Using zebrafish embryos to find mechanically-regulated genes involved in cardiovascular disease

ATVB_CoverAtherosclerosis is a chronic disease of the arteries and the leading cause of death in the UK. Atherosclerotic lesions occur at regions of arteries exposed to complex, disturbed blood flow patterns, such as branches and bends. These lesions are initiated by injury and death of vascular endothelial cells lining the inner surface of arteries.

In the arterial regions that are prone to developing atherosclerosis, disturbed flow leads to expression of genes that promote endothelial cell death, whereas in the regions that are protected against atherosclerosis, non-disturbed laminar flow activates protective genes. In this study, Dr Jovana Serbanovic-Canic, John Stokes Postdoctoral Fellow in Professor Paul Evans’ group from the Department of Infection, Immunity & Cardiovascular Disease, tested whether zebrafish embryos can be used as a model for the functional screening of these mechanically-regulated genes.

Researchers discovered that blood flow regulates survival of endothelial cells in the developing vasculature of zebrafish embryos. To select candidates for the functional screening in the zebrafish model, the authors conducted a microarray study to compare gene expression between endothelial cells from non-disturbed and disturbed flow region of the pig aorta. The study found >50 genes regulating cell death to be differentially regulated between the two aortic regions in pigs. Subsequently, 11 genes that showed highest differential expression and possessed a homologue in zebrafish were chosen for the screening study in zebrafish embryos. As a result, 4 genes were identified to be able to protect from (ANGPTL4, CDH13) or promote (PDCD2L, PERP) endothelial cell death in response to blood flow. The findings were validated by studying the expression of these molecules in mouse aortas and by studying their function in human endothelial cells exposed to different flow conditions.

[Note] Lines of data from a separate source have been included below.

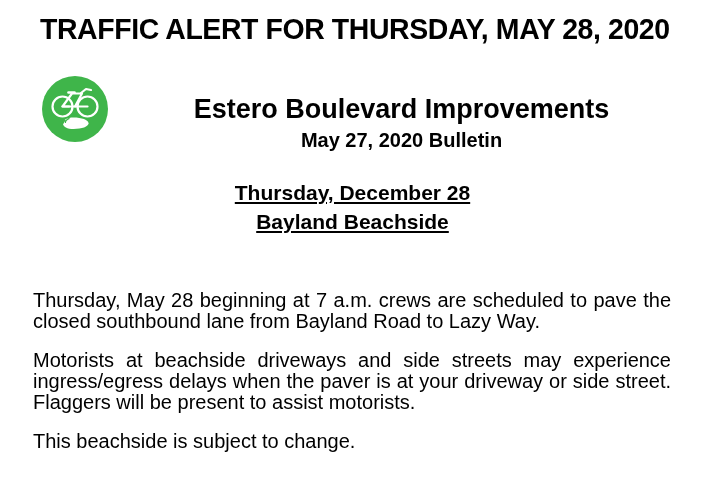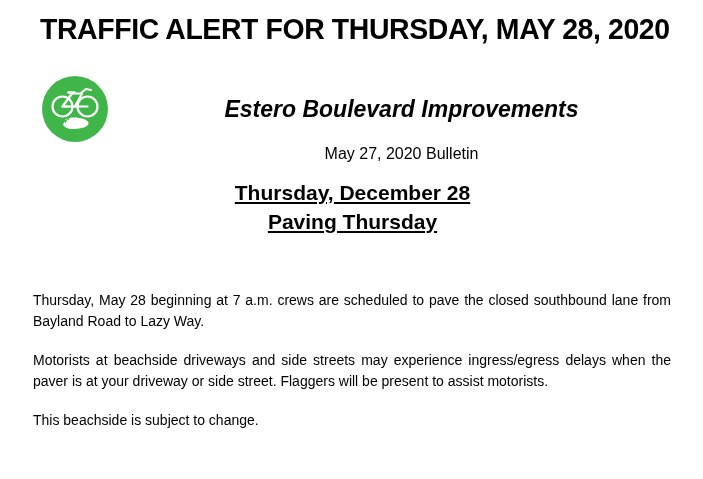--- a/index.html
+++ b/index.html
@@ -73,12 +73,11 @@
     text-align: center;
   }
   .project-title {
-    font-size: 23px;
+    font-size: 27px;
     font-weight: bold;
     line-height: 32px;
     letter-spacing: 0px;
     white-space: nowrap;
-    font-style: italic;
   }
   .project-sub {
     font-size: 16px;

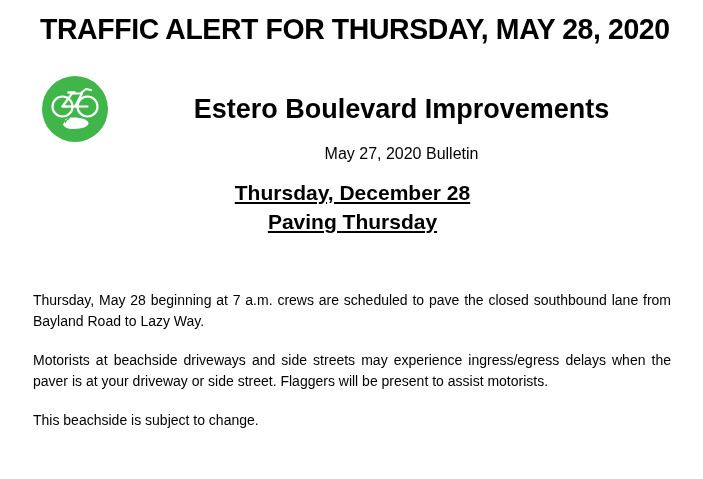--- a/index.html
+++ b/index.html
@@ -80,10 +80,10 @@
     white-space: nowrap;
   }
   .project-sub {
-    font-size: 16px;
-    font-weight: normal;
+    font-size: 20px;
+    font-weight: bold;
     line-height: 23px;
-    margin-top: 17px;
+    margin-top: 4px;
     white-space: nowrap;
   }
 

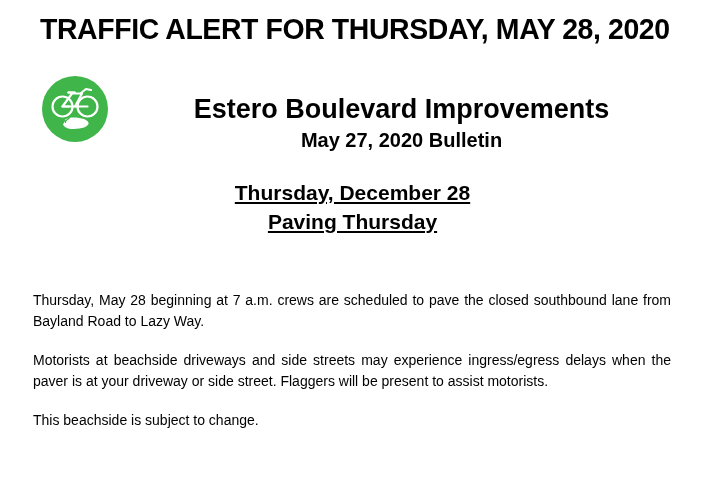--- a/index.html
+++ b/index.html
@@ -167,7 +167,7 @@
       <span>Thursday, December 28</span>
     </div>
     <div class="sched-line">
-      <span>Paving Thursday</span>
+      <span>Bayland Beachside</span>
     </div>
   </div>
 

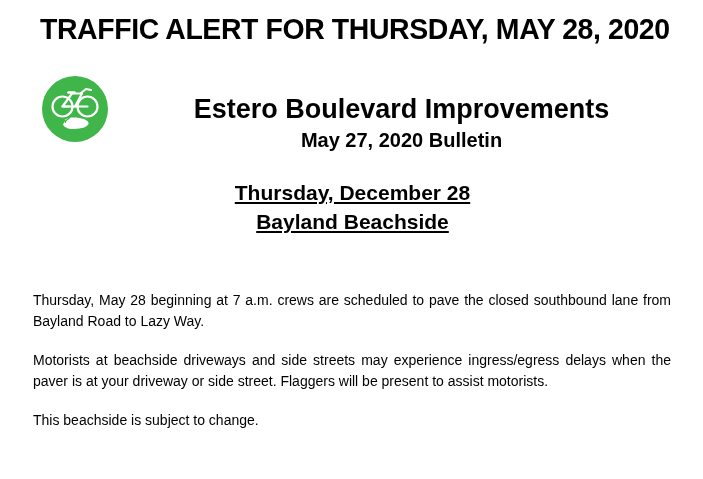--- a/index.html
+++ b/index.html
@@ -115,7 +115,7 @@
     width: 638px;
   }
   .para {
-    font-size: 14px;
+    font-size: 20px;
     line-height: 21px;
     text-align: justify;
     text-justify: inter-word;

In conclusion, this study has established a novel zebrafish-based model for functional screening of flow-sensitive genes in endothelial cells, thus providing potential therapeutic targets to prevent or treat endothelial injury at athero-prone sites.

The study has been published in journal Arteriosclerosis, Thrombosis and Vascular Biology.
DOI: 10.1161/ATVBAHA.116.308502

This work was funded by the British Heart Foundation and the University of Sheffield.